Out of the data below, copy every line with the string "needed".

Before-and-after change records:
-.-.-

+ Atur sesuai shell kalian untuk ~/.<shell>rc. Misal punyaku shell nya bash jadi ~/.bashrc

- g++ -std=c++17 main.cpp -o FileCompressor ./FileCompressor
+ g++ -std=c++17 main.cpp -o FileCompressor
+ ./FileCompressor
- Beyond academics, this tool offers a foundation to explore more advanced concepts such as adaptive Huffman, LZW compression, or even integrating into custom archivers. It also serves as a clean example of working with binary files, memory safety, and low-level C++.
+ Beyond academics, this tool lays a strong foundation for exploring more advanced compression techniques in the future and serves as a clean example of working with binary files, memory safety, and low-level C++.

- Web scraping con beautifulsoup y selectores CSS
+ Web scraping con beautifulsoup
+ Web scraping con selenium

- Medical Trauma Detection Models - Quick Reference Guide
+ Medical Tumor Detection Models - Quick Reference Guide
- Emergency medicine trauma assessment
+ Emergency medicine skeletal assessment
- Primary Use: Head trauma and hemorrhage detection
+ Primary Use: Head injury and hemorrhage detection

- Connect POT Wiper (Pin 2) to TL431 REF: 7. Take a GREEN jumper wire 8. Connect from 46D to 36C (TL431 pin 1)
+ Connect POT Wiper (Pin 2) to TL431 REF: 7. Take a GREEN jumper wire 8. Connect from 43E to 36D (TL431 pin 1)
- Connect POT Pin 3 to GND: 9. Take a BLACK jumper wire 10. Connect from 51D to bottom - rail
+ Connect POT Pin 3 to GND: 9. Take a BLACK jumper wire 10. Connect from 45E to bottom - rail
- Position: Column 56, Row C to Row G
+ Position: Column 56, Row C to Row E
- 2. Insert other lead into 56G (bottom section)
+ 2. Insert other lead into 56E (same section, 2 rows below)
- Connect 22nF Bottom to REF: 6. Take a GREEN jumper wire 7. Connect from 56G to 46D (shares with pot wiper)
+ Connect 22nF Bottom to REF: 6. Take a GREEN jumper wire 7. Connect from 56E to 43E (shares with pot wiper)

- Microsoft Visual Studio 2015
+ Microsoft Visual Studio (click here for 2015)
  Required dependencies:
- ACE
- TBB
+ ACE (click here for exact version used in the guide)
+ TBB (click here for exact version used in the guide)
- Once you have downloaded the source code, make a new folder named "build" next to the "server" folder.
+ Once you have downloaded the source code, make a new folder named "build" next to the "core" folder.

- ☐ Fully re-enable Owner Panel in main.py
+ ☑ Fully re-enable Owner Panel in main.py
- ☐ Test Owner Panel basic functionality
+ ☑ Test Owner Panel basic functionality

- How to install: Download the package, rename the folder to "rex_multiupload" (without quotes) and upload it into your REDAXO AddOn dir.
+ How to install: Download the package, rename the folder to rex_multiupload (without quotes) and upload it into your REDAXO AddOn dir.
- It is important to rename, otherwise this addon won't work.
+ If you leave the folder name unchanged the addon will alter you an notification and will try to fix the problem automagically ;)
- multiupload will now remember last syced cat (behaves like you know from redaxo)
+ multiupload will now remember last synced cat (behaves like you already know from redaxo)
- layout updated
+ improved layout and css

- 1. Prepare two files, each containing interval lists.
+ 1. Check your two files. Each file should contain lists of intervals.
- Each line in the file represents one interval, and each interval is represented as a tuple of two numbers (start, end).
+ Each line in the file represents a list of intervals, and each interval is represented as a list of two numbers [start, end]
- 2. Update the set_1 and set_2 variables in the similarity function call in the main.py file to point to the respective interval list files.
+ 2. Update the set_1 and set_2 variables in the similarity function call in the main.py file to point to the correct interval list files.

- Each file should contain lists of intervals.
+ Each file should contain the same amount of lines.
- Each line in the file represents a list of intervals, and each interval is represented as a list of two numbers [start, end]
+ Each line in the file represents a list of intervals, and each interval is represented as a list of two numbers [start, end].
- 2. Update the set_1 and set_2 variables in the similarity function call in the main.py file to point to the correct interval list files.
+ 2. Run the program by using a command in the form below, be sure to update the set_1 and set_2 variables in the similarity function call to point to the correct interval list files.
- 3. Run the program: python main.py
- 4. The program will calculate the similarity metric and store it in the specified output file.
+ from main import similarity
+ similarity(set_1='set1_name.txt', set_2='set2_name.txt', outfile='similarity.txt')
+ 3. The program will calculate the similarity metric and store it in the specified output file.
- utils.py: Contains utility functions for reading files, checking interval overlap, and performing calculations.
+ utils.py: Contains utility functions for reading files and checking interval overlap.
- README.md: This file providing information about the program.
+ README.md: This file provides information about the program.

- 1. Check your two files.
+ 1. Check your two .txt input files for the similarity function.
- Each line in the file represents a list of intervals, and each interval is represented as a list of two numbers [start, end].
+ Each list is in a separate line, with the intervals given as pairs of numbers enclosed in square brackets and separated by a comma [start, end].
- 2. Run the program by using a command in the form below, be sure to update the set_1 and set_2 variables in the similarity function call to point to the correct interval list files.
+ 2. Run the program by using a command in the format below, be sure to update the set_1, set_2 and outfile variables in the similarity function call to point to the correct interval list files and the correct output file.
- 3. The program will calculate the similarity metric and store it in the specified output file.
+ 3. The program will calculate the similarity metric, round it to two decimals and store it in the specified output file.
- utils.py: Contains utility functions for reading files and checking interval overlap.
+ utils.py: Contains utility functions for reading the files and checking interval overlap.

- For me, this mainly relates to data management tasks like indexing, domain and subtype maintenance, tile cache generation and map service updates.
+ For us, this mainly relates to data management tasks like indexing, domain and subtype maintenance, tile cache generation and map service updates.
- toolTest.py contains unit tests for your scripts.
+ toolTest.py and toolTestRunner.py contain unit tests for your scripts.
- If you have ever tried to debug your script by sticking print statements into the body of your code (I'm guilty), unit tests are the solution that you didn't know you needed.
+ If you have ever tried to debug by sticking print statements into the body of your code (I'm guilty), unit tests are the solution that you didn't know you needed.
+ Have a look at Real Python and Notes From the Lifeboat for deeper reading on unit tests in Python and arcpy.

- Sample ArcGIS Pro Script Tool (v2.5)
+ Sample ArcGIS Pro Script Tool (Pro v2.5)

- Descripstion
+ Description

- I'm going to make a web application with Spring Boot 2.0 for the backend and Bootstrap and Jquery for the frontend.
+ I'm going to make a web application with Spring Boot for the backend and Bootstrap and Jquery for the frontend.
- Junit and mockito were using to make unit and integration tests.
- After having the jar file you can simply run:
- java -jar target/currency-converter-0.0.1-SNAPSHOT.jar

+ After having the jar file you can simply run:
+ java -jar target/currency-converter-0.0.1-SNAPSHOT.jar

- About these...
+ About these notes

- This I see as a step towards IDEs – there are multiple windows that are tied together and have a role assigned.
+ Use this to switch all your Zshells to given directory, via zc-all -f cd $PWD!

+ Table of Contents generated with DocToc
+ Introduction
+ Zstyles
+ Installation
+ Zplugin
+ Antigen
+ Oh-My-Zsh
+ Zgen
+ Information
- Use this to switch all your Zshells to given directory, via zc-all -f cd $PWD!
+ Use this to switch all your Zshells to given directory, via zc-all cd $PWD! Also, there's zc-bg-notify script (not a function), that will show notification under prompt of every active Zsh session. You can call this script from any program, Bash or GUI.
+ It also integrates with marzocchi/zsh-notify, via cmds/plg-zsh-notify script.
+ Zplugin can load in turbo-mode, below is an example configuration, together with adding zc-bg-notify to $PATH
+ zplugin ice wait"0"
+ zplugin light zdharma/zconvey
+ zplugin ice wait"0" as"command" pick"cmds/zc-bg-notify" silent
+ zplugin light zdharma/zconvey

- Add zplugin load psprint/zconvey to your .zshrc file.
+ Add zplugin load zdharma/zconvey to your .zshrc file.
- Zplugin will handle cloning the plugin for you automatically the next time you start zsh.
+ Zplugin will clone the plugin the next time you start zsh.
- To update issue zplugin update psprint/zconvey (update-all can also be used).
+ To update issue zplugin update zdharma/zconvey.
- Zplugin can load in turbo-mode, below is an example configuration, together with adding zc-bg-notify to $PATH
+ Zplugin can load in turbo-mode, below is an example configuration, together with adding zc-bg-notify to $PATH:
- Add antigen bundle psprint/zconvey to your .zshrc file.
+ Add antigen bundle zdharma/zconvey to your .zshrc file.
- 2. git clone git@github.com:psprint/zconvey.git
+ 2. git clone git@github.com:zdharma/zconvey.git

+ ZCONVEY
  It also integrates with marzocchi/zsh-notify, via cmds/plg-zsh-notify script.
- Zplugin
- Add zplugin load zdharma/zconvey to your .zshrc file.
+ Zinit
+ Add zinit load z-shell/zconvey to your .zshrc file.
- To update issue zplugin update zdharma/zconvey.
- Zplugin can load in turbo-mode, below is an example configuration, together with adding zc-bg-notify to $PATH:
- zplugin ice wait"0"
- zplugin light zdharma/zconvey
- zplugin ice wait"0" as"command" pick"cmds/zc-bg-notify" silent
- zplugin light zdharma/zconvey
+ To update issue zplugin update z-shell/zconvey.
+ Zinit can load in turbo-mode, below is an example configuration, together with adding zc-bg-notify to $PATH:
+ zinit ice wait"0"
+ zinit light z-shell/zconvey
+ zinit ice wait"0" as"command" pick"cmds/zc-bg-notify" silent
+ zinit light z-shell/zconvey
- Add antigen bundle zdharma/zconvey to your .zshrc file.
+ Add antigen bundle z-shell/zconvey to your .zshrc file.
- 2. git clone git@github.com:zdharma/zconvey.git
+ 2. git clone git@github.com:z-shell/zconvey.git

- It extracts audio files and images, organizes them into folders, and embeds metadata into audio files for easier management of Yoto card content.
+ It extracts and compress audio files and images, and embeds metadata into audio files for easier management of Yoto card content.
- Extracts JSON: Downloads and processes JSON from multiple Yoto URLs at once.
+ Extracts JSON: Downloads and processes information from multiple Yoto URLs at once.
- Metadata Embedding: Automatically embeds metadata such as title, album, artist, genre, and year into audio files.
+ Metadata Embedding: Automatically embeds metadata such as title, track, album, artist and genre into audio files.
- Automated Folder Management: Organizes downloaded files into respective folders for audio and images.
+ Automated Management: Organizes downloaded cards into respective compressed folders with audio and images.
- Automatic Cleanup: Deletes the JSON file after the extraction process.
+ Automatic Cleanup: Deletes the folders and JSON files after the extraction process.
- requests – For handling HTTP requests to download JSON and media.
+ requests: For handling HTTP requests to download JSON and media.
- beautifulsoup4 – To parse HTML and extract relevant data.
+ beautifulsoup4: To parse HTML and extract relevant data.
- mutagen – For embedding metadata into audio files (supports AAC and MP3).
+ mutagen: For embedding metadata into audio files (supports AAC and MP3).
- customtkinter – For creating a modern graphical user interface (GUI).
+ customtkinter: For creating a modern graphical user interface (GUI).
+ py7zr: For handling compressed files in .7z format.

-.-.-

• [Solution for this exercise]:
- If you have ever tried to debug your script by sticking print statements into the body of your code (I'm guilty), unit tests are the solution that you didn't know you needed.
+ If you have ever tried to debug by sticking print statements into the body of your code (I'm guilty), unit tests are the solution that you didn't know you needed.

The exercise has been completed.